**INSTRUCTIONS FOR THE TASK:**
Among the records, find the lines that hold the string "center" and return them.

**INFORMATION SHOWN:**

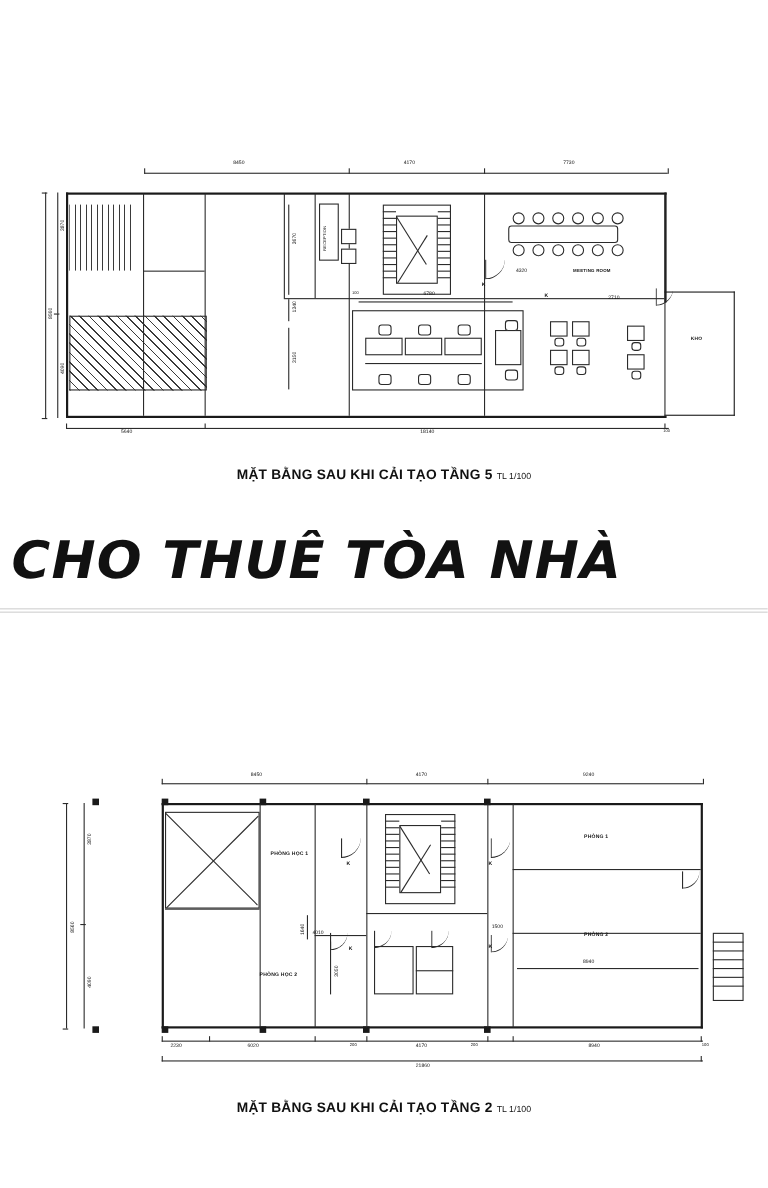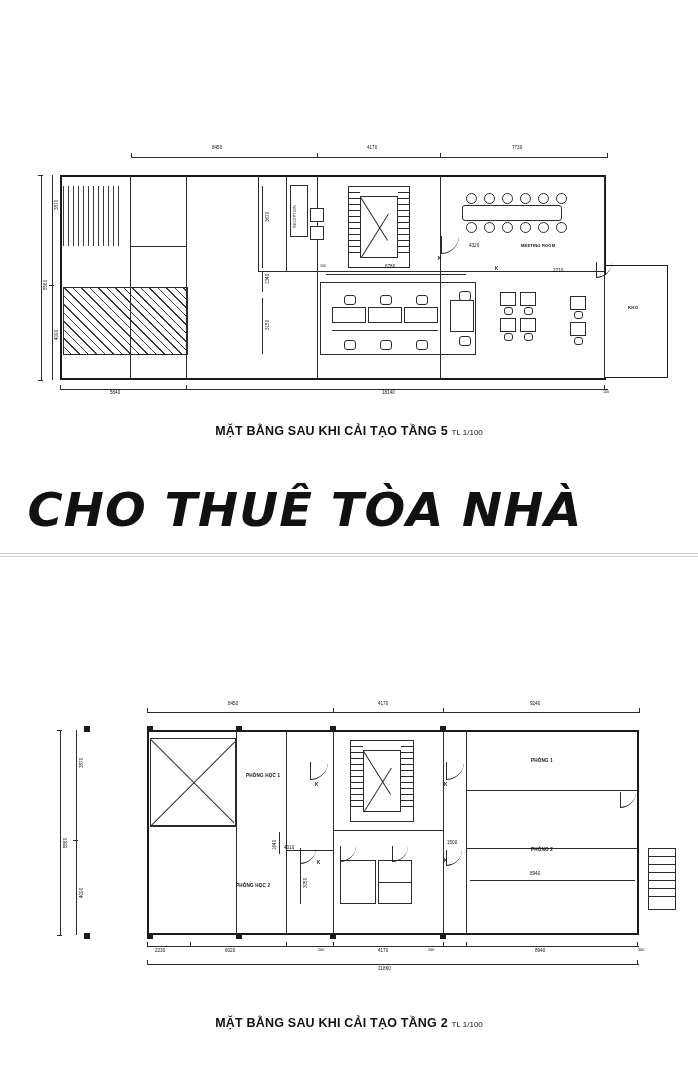--- a/index.html
+++ b/index.html
@@ -48,7 +48,7 @@
   .caption .scale{font-size:8px;font-weight:normal;letter-spacing:0;}
 
   
-  #banner{position:absolute;left:0;top:470px;width:610px;height:78px;display:flex;align-items:center;justify-content:center;}
+  #banner{position:absolute;left:16px;top:470px;width:610px;height:78px;display:flex;align-items:center;}
   #banner .txt{font-family:"DejaVu Sans",sans-serif;font-weight:bold;font-style:italic;font-size:47px;color:#111;letter-spacing:1px;white-space:nowrap;
      transform:scaleX(1.02);}
 </style>

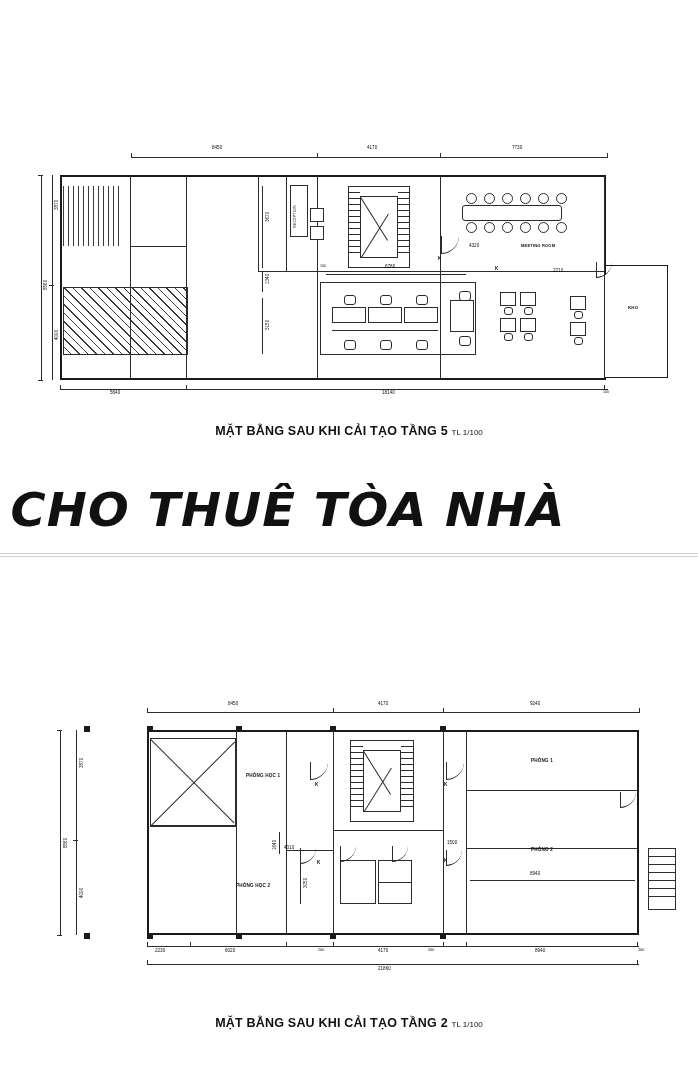--- a/index.html
+++ b/index.html
@@ -350,7 +350,7 @@
       <div class="tick" style="left:637px;top:400px;"></div>
       <div class="dim" style="left:378px;top:406px;">21860</div>
 
-      <div class="caption" style="top:440px;margin-top:16px;">
+      <div class="caption" style="top:440px;">
         <span>MẶT BẰNG SAU KHI CẢI TẠO TẦNG 2</span>
         <span class="scale">TL 1/100</span>
       </div>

**WRITTEN SOLUTION:**
-  #banner{position:absolute;left:0;top:470px;width:610px;height:78px;display:flex;align-items:center;justify-content:center;}
+  #banner{position:absolute;left:16px;top:470px;width:610px;height:78px;display:flex;align-items:center;}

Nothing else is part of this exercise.